**Task details**
Output all of the material once more, so that every line matches the original exactly.

**Extracted entries**
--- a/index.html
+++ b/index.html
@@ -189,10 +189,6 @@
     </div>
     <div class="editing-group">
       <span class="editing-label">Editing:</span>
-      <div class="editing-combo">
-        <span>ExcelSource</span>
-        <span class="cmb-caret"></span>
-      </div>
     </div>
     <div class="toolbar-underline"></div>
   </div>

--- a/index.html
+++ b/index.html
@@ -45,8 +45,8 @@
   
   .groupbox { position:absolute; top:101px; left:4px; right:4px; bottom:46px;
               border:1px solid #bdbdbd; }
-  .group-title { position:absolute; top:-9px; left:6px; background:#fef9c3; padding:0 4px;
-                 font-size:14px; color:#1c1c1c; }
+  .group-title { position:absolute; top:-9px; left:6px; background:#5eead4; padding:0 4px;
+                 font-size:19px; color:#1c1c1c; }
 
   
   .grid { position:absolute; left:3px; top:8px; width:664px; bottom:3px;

**Response**
--- a/index.html
+++ b/index.html
@@ -189,10 +189,6 @@
     </div>
     <div class="editing-group">
       <span class="editing-label">Editing:</span>
-      <div class="editing-combo">
-        <span>ExcelSource</span>
-        <span class="cmb-caret"></span>
-      </div>
     </div>
     <div class="toolbar-underline"></div>
   </div>

--- a/index.html
+++ b/index.html
@@ -45,8 +45,8 @@
   
   .groupbox { position:absolute; top:101px; left:4px; right:4px; bottom:46px;
               border:1px solid #bdbdbd; }
-  .group-title { position:absolute; top:-9px; left:6px; background:#fef9c3; padding:0 4px;
-                 font-size:14px; color:#1c1c1c; }
+  .group-title { position:absolute; top:-9px; left:6px; background:#5eead4; padding:0 4px;
+                 font-size:19px; color:#1c1c1c; }
 
   
   .grid { position:absolute; left:3px; top:8px; width:664px; bottom:3px;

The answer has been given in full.